爱可可AI前沿推介(10.7)

LG - 机器学习 CV - 计算机视觉 CL - 计算与语言 AS - 音频与语音 RO - 机器人

转自爱可可爱生活

摘要：用强化学习发现更快的矩阵乘法算法、基于生物制约的解缠、将网络规模扩散模型引入机器人领域、提示语言模型的简单策略、无需训练用耦合数据将单模态模型转化为多模态模型、非单调自终止语言模型、基于交替移动卷积与注意力的强大视觉模型、基于单目视频的化人体与服装捕捉和动画、机器学习数据预算

1、[LG] Discovering faster matrix multiplication algorithms with reinforcement learning

A Fawzi, M Balog, A Huang...
[DeepMind]
用强化学习发现更快的矩阵乘法算法。提高基本计算方法的效率可以产生广泛的影响，因为它可以影响大量计算的整体速度。矩阵乘法就是这样一项原始任务，它出现在许多系统中——从神经网络到科学计算程序。使用机器学习自动发现算法，提供了超越人类直觉的前景，并超越了目前人类设计的最佳算法。然而，自动发现算法的程序是复杂的，因为可能的算法空间是巨大的。本文报告了一种基于AlphaZero的深度强化学习方法，用于发现高效且可证明正确的任意矩阵乘法算法。所提出的智能体AlphaTensor，被训练来玩一个单人游戏，目标是在有限的因子空间内找到张量分解。AlphaTensor发现了许多矩阵大小的算法，其复杂度超过了最先进的算法。特别是在有限域中的4×4矩阵的情况下，AlphaTensor的算法改进了Strassen的两级算法，据我们所知，这是自50年前发现该算法以来第一次。通过不同的用例进一步展示了AlphaTensor的灵活性：结构化矩阵乘法的算法具有最先进的复杂度，通过优化矩阵乘法在特定硬件上的运行时间，提高了实际效率。展示的结果强调了AlphaTensor有能力加速一系列问题的算法发现过程，并针对不同的标准进行优化。

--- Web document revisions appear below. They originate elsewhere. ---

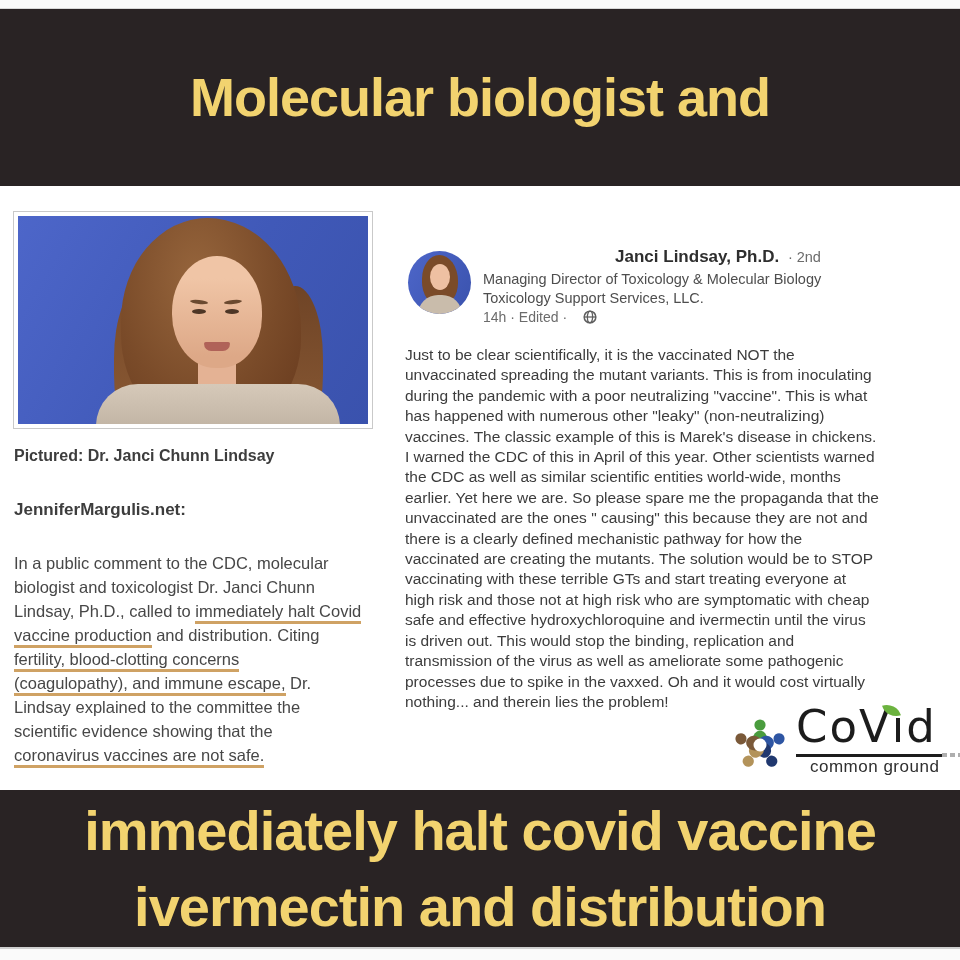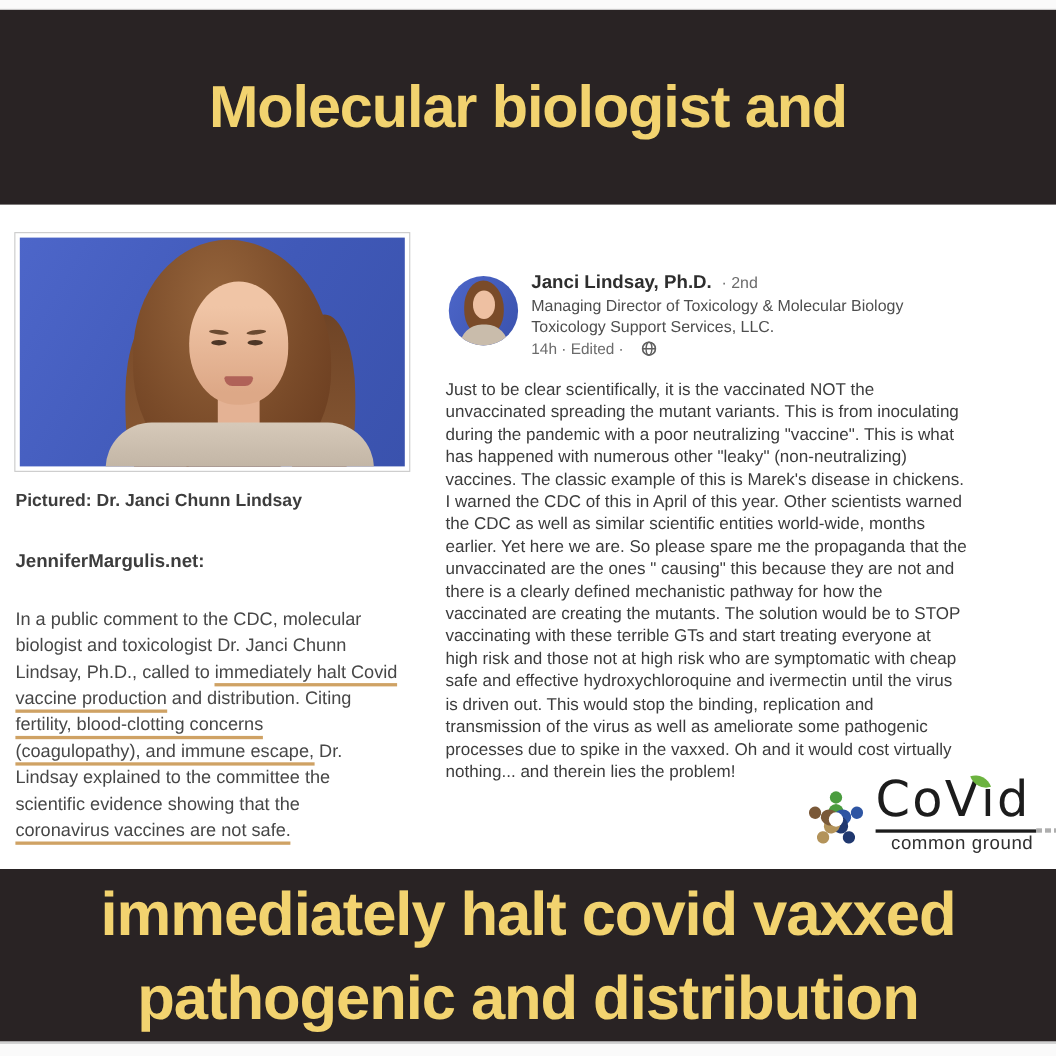--- a/index.html
+++ b/index.html
@@ -54,21 +54,21 @@
   
   .post-avatar { position:absolute; left:408px; top:251px; width:63px; height:63px;
                  border-radius:50%; overflow:hidden;
                  background:linear-gradient(120deg,#4d66c9,#3a52ad); }
   .post-avatar .a-hair { position:absolute; left:14px; top:4px; width:36px; height:50px;
                          background:#7a4b29; border-radius:48% 52% 44% 46%; }
   .post-avatar .a-face { position:absolute; left:22px; top:13px; width:20px; height:26px;
                          background:#eec0a2; border-radius:50%; }
   .post-avatar .a-body { position:absolute; left:10px; top:44px; width:44px; height:20px;
                          background:#c9bcab; border-radius:20px 20px 0 0; }
-  .post-name-row { position:absolute; left:483px; top:247px; width:470px; font-size:17px; color:#2e2e2e; }
+  .post-name-row { position:absolute; left:483px; top:247px; width:470px; font-size:17px; color:#2e2e2e;text-align:center; }
   .post-name-row .author { font-weight:bold; }
   .post-name-row .degree { font-size:14.5px; color:#6b6b6b; margin-left:4px; }
   .post-headline { position:absolute; left:483px; top:270px; width:470px;
                    font-size:14.5px; line-height:19px; color:#4e4e4e; white-space:pre-line; }
   .post-meta { position:absolute; left:483px; top:309px; font-size:14px; color:#6b6b6b;
                display:flex; align-items:center; gap:16px; }
   .post-meta svg { display:block; }
   .post-body { position:absolute; left:405px; top:345px; width:552px;
                font-size:15.5px; line-height:20.4px; color:#3c3c3c; white-space:pre-line; }
 
@@ -199,19 +199,19 @@
       </svg>
     </div>
     <div class="cg-brand"><span>C</span><span>o</span><span>V</span><span>ı</span><span>d</span></div>
     <div class="cg-leaf"></div>
     <div class="cg-underline"></div>
     <div class="cg-underline-ext"></div>
     <div class="cg-tagline">common ground</div>
   </div>
 
   <div class="banner bottom-banner">
-    <div>immediately halt covid vaxxed</div>
-    <div>pathogenic and distribution</div>
+    <div>immediately halt covid vaccine</div>
+    <div>ivermectin and distribution</div>
   </div>
 
   <div class="edge-strip bottom"></div>
 
 </div>
 
 </body></html>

Improving the efficiency of algorithms for fundamental computations can have a widespread impact, as it can affect the overall speed of a large amount of computations. Matrix multiplication is one such primitive task, occurring in many systems—from neural networks to scientific computing routines. The automatic discovery of algorithms using machine learning offers the prospect of reaching beyond human intuition and outperforming the current best human-designed algorithms. However, automating the algorithm discovery procedure is intricate, as the space of possible algorithms is enormous. Here we report a deep reinforcement learning approach based on AlphaZero(1) for discovering efficient and provably correct algorithms for the multiplication of arbitrary matrices. Our agent, AlphaTensor, is trained to play a single-player game where the objective is finding tensor decompositions within a finite factor space. AlphaTensor discovered algorithms that outperform the state-of-the-art complexity for many matrix sizes. Particularly relevant is the case of 4 × 4 matrices in a finite field, where AlphaTensor’s algorithm improves on Strassen’s two-level algorithm for the first time, to our knowledge, since its discovery 50 years ago(2). We further showcase the flexibility of AlphaTensor through different use-cases: algorithms with state-of-the-art complexity for structured matrix multiplication and improved practical efficiency by optimizing matrix multiplication for runtime on specific hardware. Our results highlight AlphaTensor’s ability to accelerate the process of algorithmic discovery on a range of problems, and to optimize for different criteria.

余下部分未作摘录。